Edit difference data:
■ ■ ■
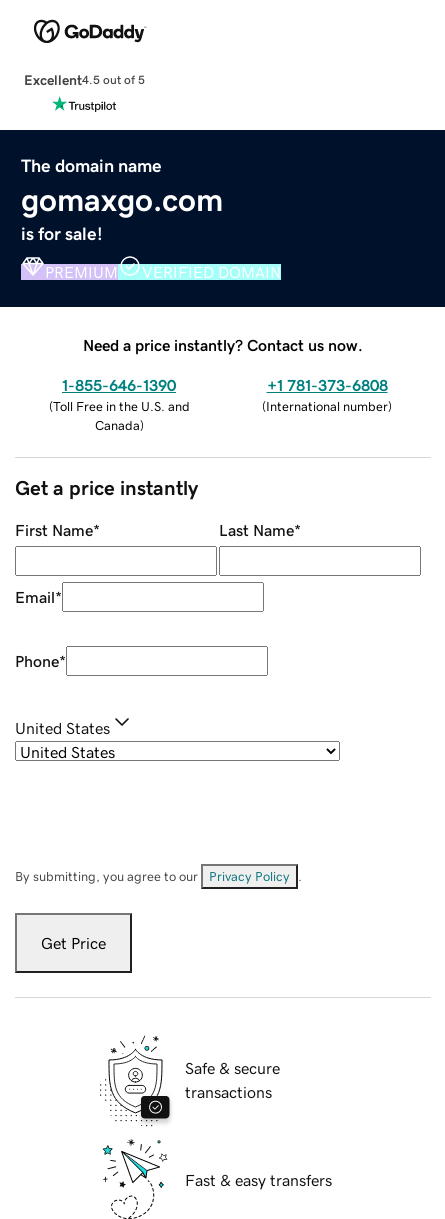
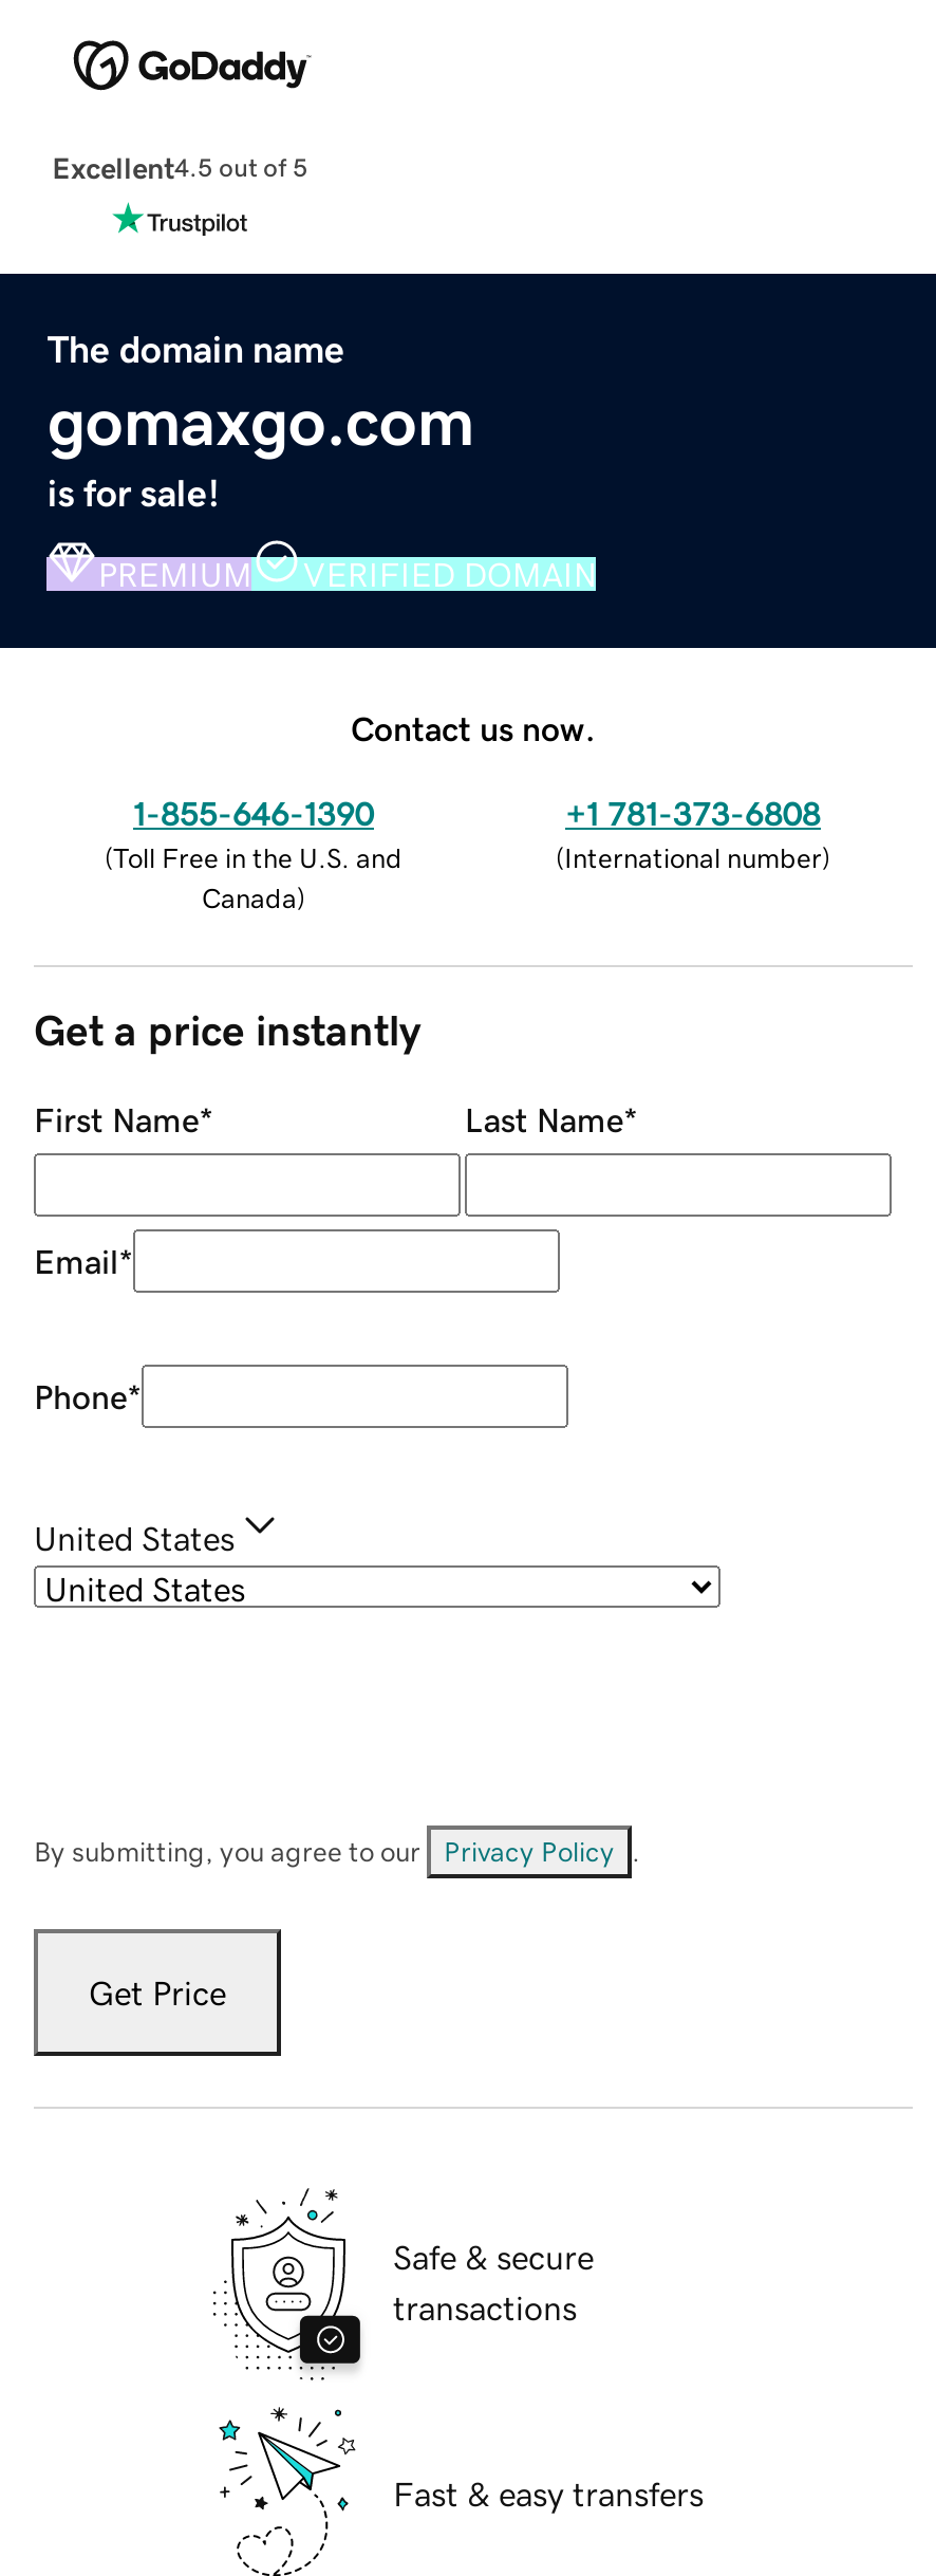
[83,337,363,353] Need a price instantly? Contact us now. -> [351,711,596,744] Contact us now.

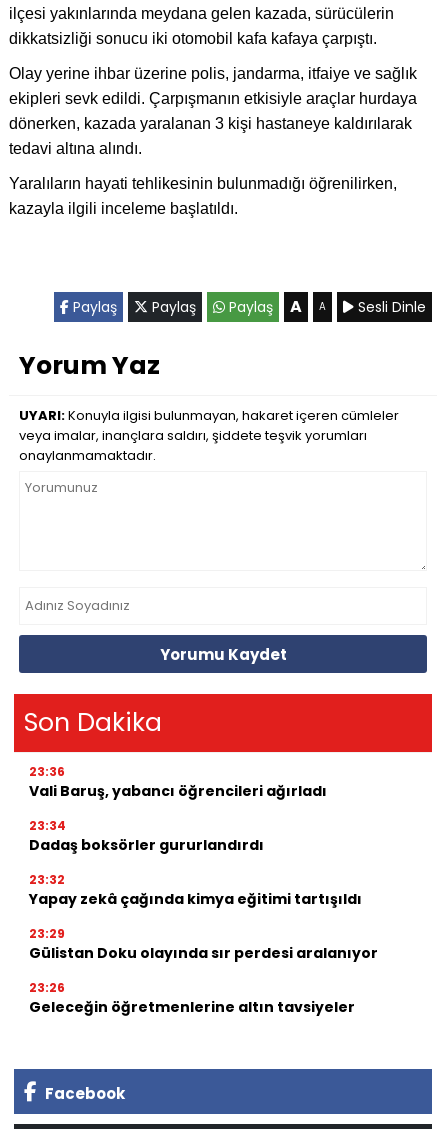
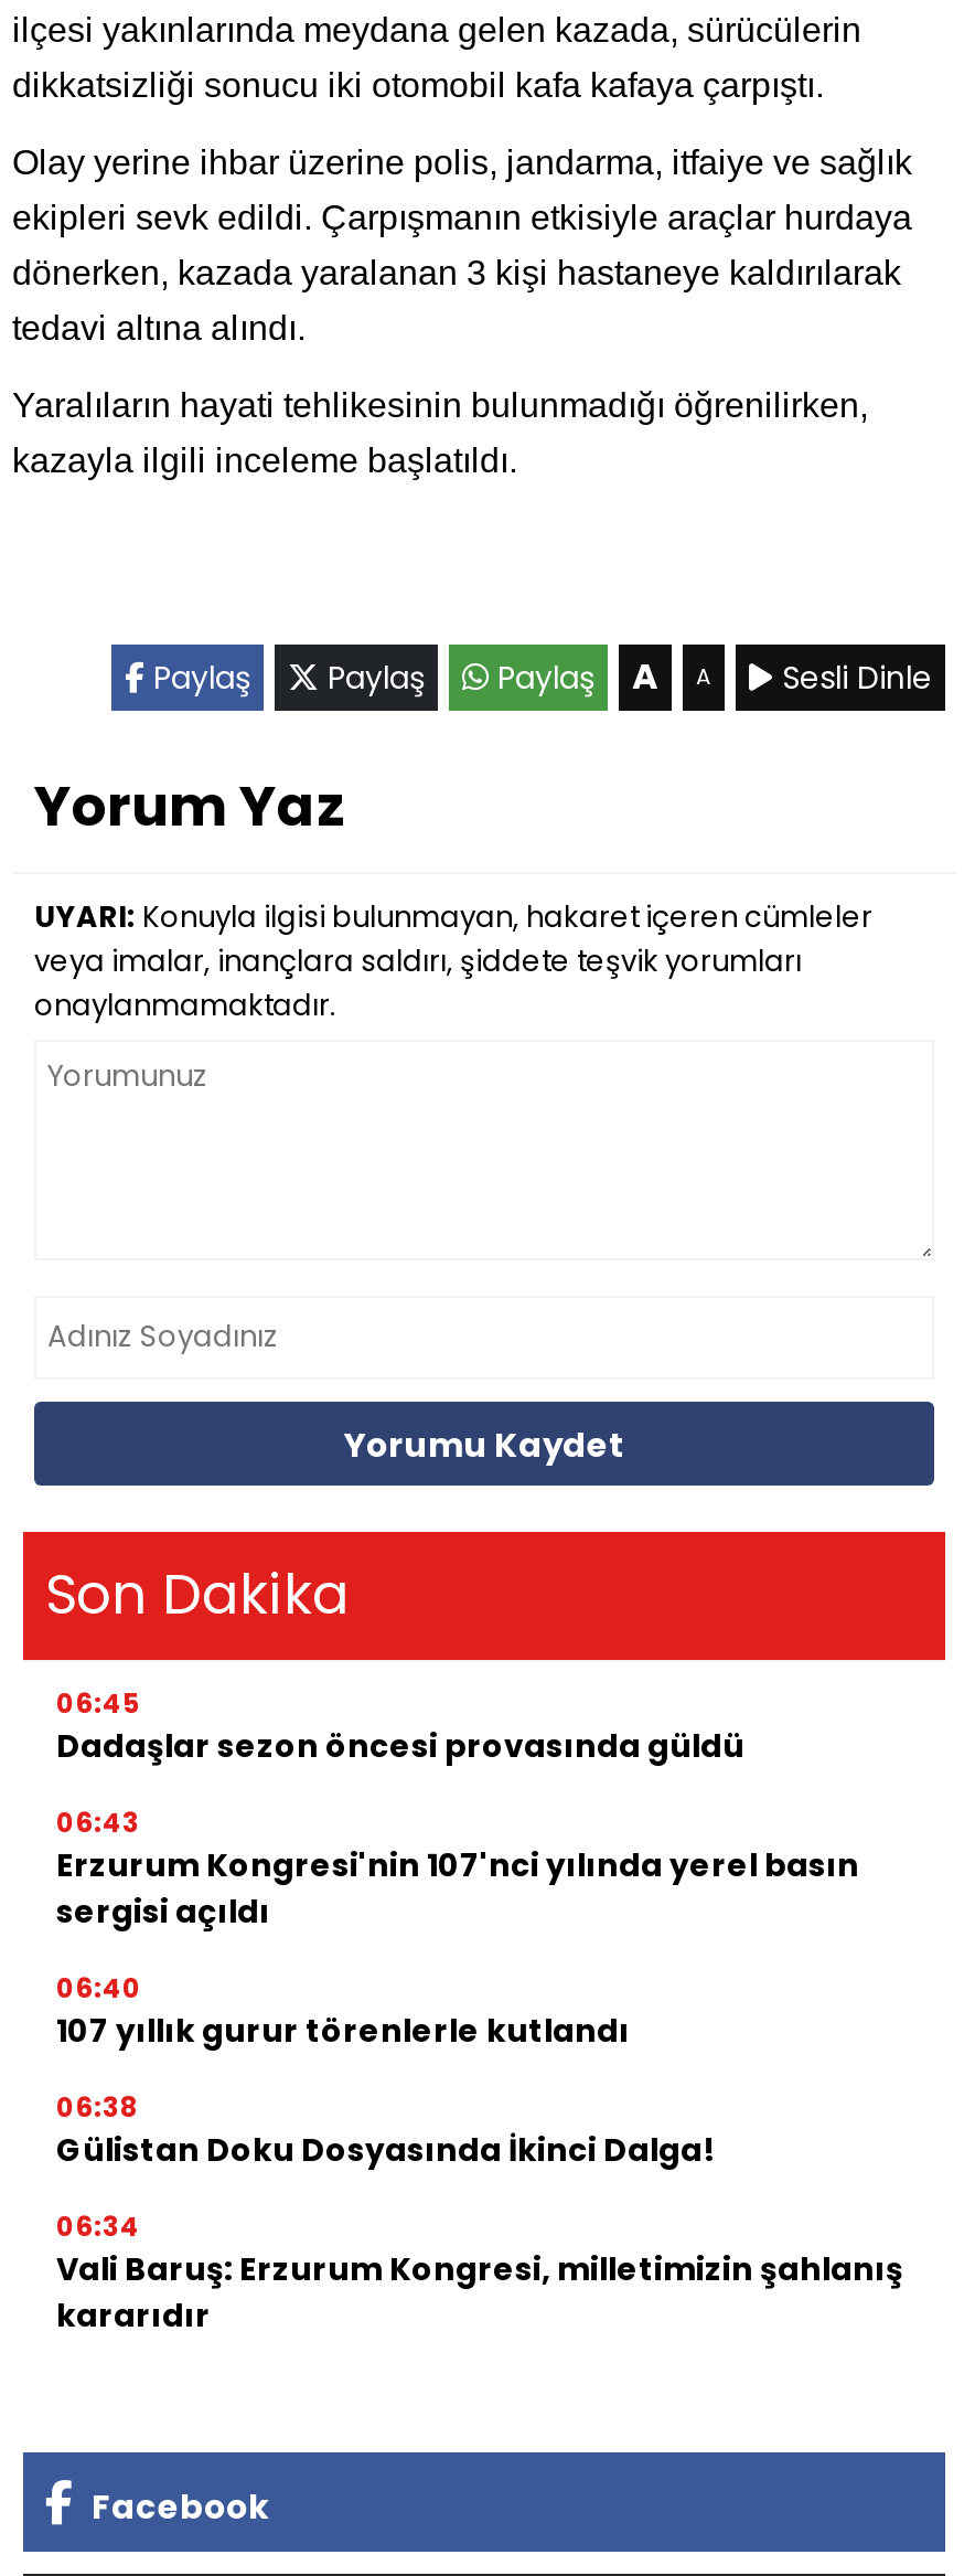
[29,763,327,801] 23:36 | Vali Baruş, yabancı öğrencileri ağırladı -> [56,1684,744,1768] 06:45 | Dadaşlar sezon öncesi provasında güldü
[29,817,264,855] 23:34 | Dadaş boksörler gururlandırdı -> [56,1803,859,1934] 06:43 | Erzurum Kongresi'nin 107'nci yılında yerel basın | sergisi açıldı
[29,871,362,909] 23:32 | Yapay zekâ çağında kimya eğitimi tartışıldı -> [56,1969,630,2053] 06:40 | 107 yıllık gurur törenlerle kutlandı
[29,925,378,963] 23:29 | Gülistan Doku olayında sır perdesi aralanıyor -> [56,2088,716,2172] 06:38 | Gülistan Doku Dosyasında İkinci Dalga!
[29,979,355,1017] 23:26 | Geleceğin öğretmenlerine altın tavsiyeler -> [56,2207,903,2338] 06:34 | Vali Baruş: Erzurum Kongresi, milletimizin şahlanış | kararıdır

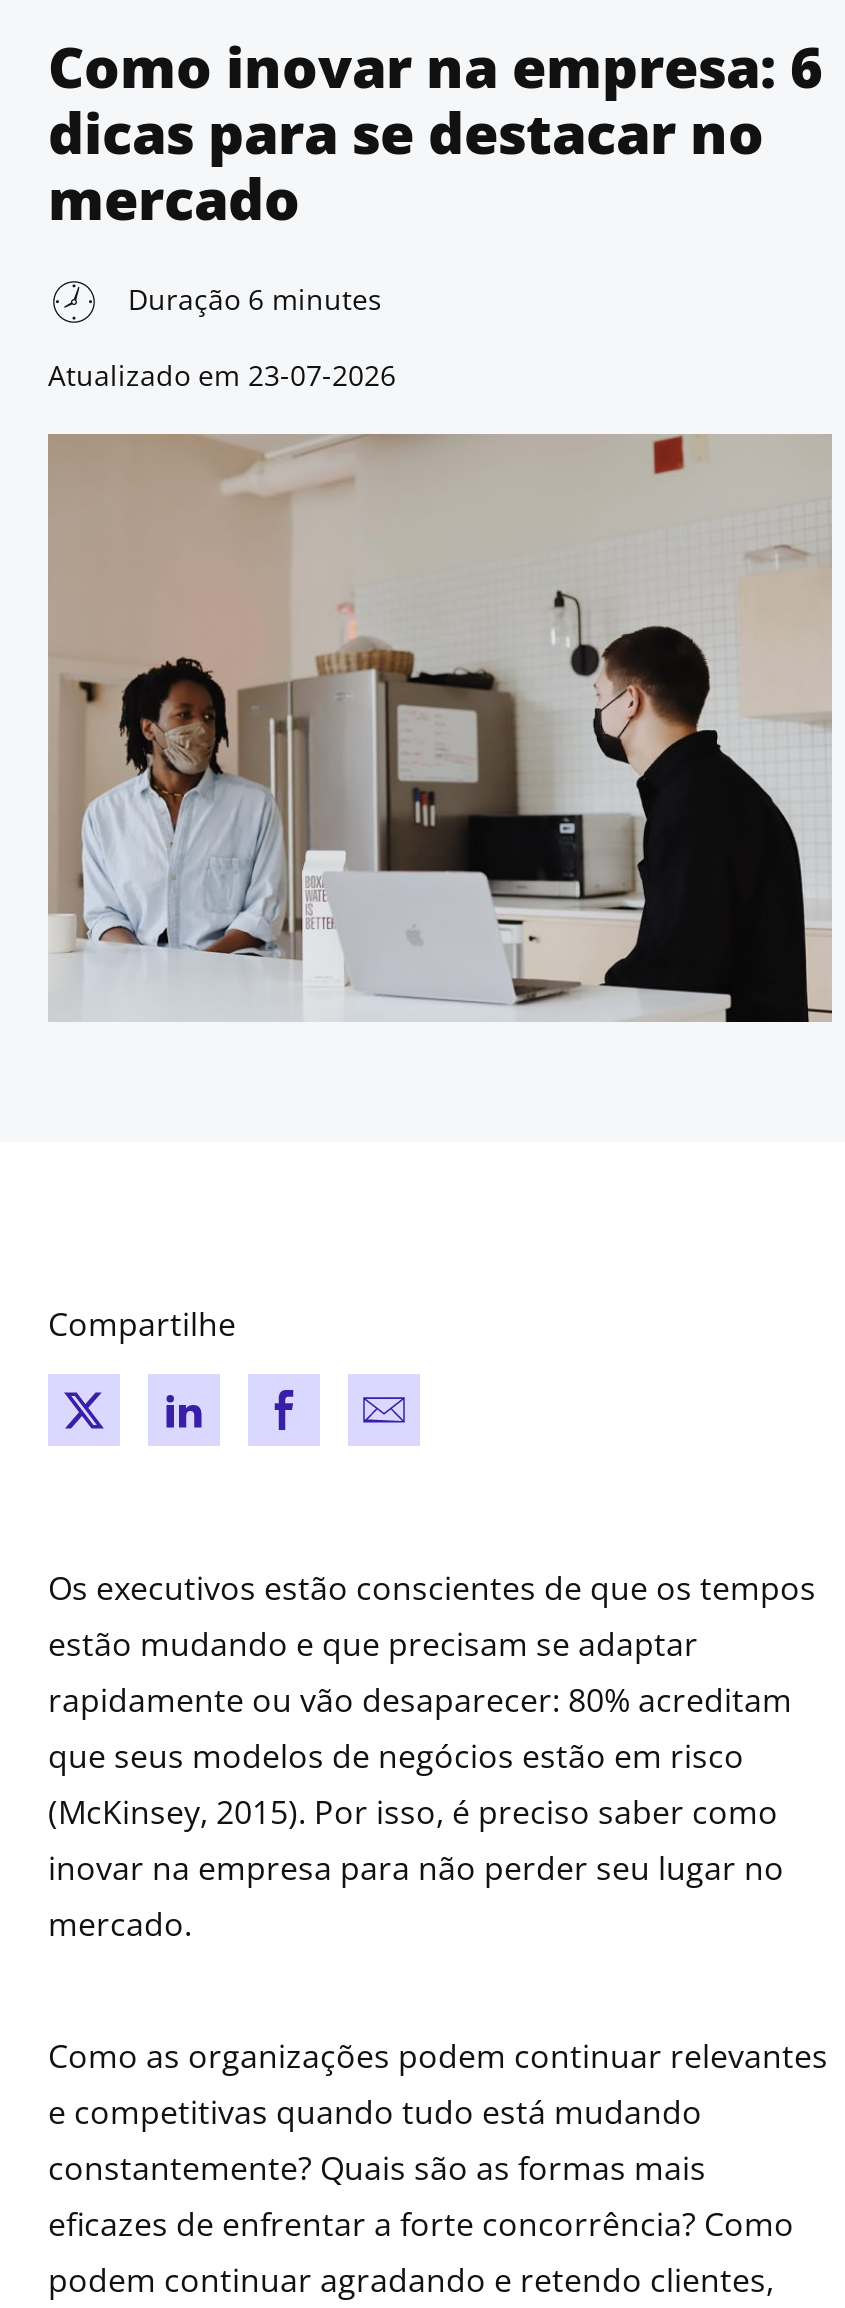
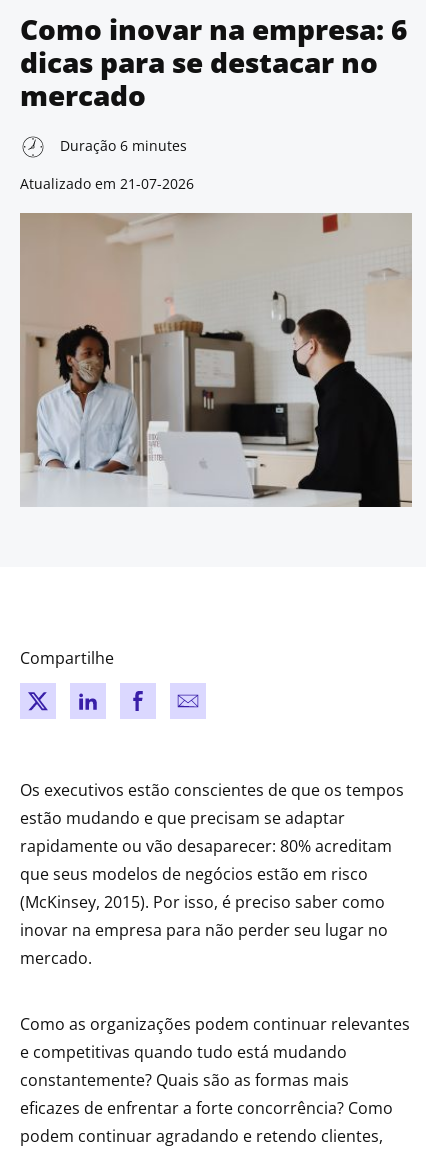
[48,356,396,394] Atualizado em 23-07-2026 -> [20,174,194,193] Atualizado em 21-07-2026

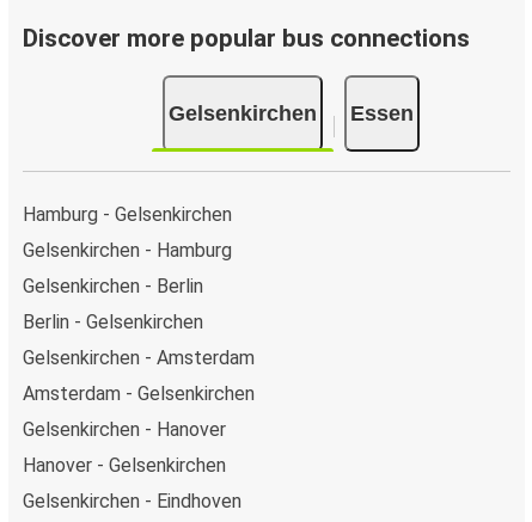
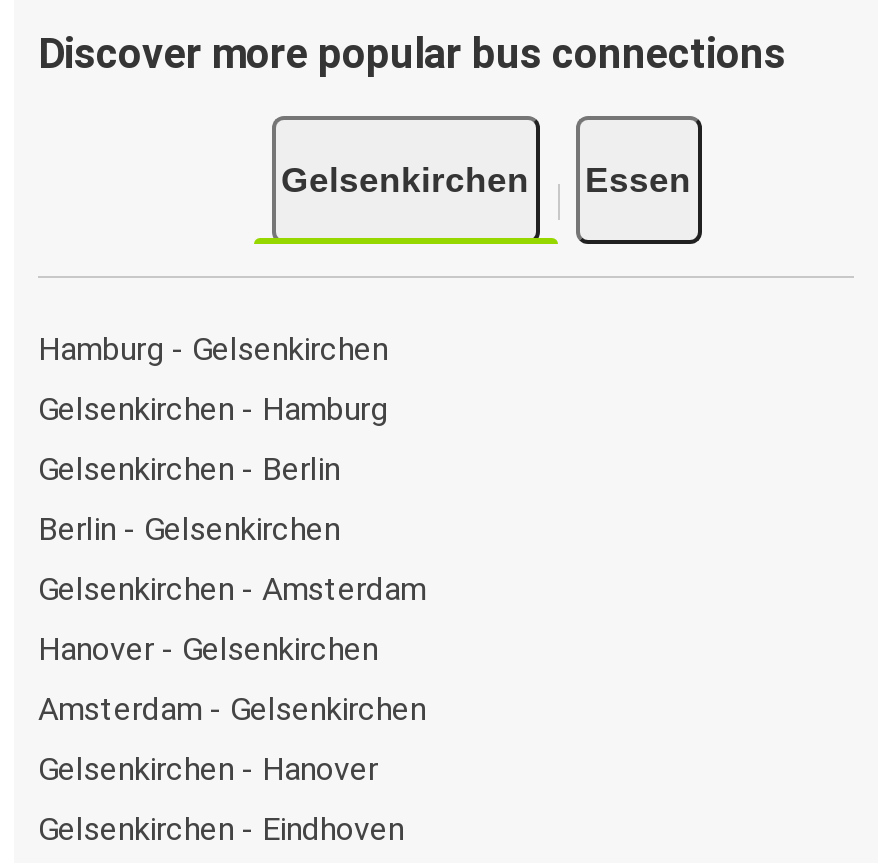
moved [23,382,255,441] -> [38,690,426,788]: Amsterdam - Gelsenkirchen | Gelsenkirchen - Hanover
moved [23,454,226,477] -> [38,630,378,668]: Hanover - Gelsenkirchen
■ ■ ■
:: Your instructions ::
Write out every line from the entries where "Gelsenkirchen" appears.

:: Response ::
moved [23,382,255,441] -> [38,690,426,788]: Amsterdam - Gelsenkirchen | Gelsenkirchen - Hanover
moved [23,454,226,477] -> [38,630,378,668]: Hanover - Gelsenkirchen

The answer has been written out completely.